Cockayne’s book is much more than a lucky dip of secondhand anecdotes. With admirable thoroughness she has gone deep into the archives of such unglamorous bodies as the National Salvage Council and emerged with absolute gold. Indeed, colour emerges as one of the surprising themes of this shimmering book. While historians have long known that the Industrial Revolution produced shades and tones that had never been seen before, Cockayne does a wonderful job of parsing the formulae and finding a surprising amount of rubbish among the ingredients. Prussian blue, for instance, was made from a rich stew of cattle horns and hooves, old iron hoops, animal blood and leather clippings. Mauve, which had previously been “purple” and therefore hugely expensive and exclusive, was discovered in the 1850s to be easily extracted from the oily parts of coal. Suddenly everyone was wearing it.
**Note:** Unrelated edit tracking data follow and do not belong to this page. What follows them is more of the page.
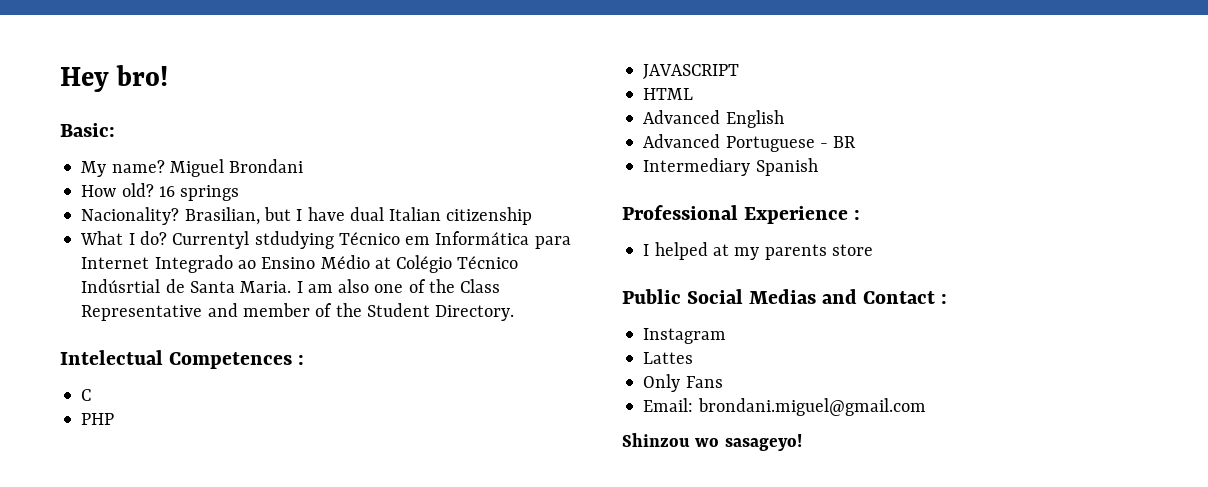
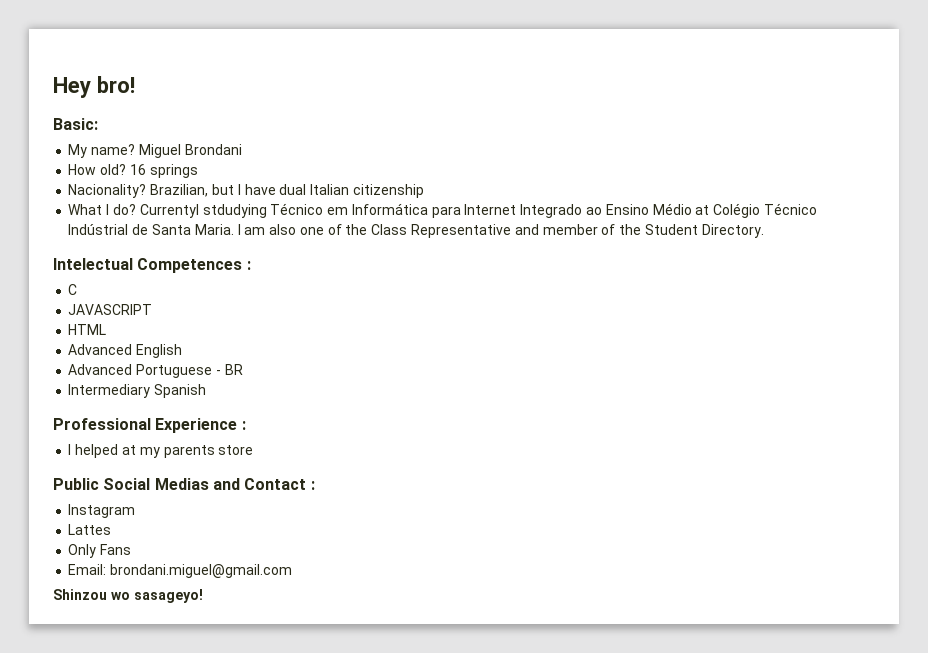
[184,207,260,225] Brasilian, -> [150,184,209,197] Brazilian,
[81,279,161,293] Indúsrtial -> [68,224,129,235] Indústrial
[81,413,115,425] // PHP -> (78, 289) none

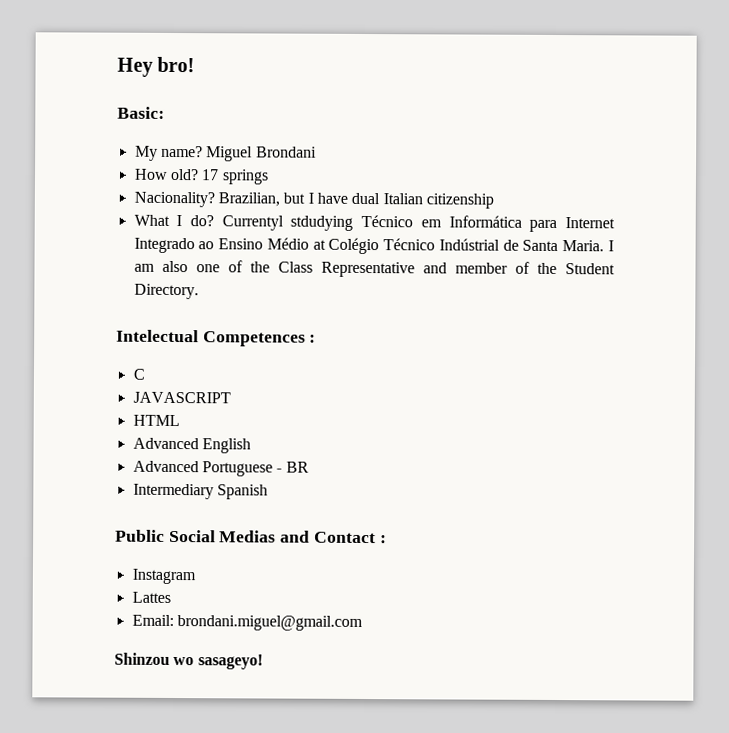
[129,164,146,175] 16 -> [201,169,220,181] 17
[53,418,246,433] [68,444,254,458] // Professional Experience : // I helped at my parents store -> (268, 492) none
[68,544,132,558] // Only Fans -> (171, 597) none

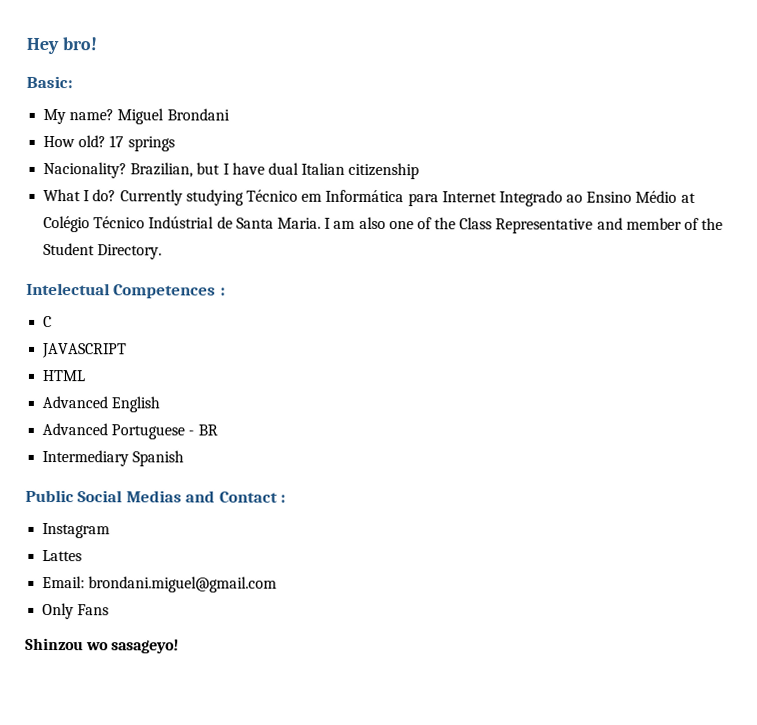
[221,215,354,231] Currentyl stdudying -> [119,189,244,206] Currently studying
(363, 623) none -> [42,603,110,620] // Only Fans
Pure white sugar, increasingly desired by the socially ambitious urban middle-classes who thought that the brown version looked common on their shiny tables, was obtained by filtering it through “bone black” which was made by boiling up bits of old animals that no one else wanted. 

If that sounds disgusting, then it’s because much of the murkier business of manufacture in the 19th century, then as now, remained out of sight. However, the further back Cockayne goes, the more evidence she uncovers of general unease about the implications of living in a culture that constantly tried to make something out of nothing. Indeed, people began to worry that they too might find themselves repurposed. 
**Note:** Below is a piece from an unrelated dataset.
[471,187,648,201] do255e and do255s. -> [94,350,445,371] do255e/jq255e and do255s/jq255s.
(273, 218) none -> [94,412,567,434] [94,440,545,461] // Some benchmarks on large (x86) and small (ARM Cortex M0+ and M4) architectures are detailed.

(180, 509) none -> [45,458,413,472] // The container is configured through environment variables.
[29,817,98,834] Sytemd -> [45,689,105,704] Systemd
The Creature in Mary Shelley’s Frankenstein (1818) is so disturbing not because it is ugly but because it has been tacked together from bits of other people. How terrifying, then, when 10 years after the novel appeared, William Burke was found guilty not simply of plundering graves to supply Edinburgh doctors with corpses for dissection, but actually murdering people in order to fulfil the unstoppable demand from anatomists. (His partner William Hare turned king’s evidence and was not sentenced.) The scandal became the backdrop for a series of later panics about how the government routinely imported the bones of foreign soldiers to spread as fertiliser on Britain’s “humid, cold and poorest land”. The thought that your roast potatoes might taste of Prussians or Parisians was enough to put anyone off their Sunday lunch. 

In other contexts, though, recycling body parts seemed like an automatic and universal good. In a fascinating section, Cockayne reveals that there was a brisk business in teeth implants in the early 19th century. In 1829 one generous Congleton man allowed a dentist to take out his tooth and set it into the mouth of his brother. The transplant worked, with the recipient’s gum growing fraternally around its latest addition. If you didn’t have a generous relative to hand, you could always ask the dentist to knock you up new gnashers made from “sea-horse bone” (hippopotamus tusks). This busy trafficking in body products even led to innovations in the English language. “Taking the piss” has its origins in the early 17th century when huge quantities of human urine were shipped from London to Yorkshire for use in the manufacture of valuable alum (the whole operation turned out to be a bit of a scam). 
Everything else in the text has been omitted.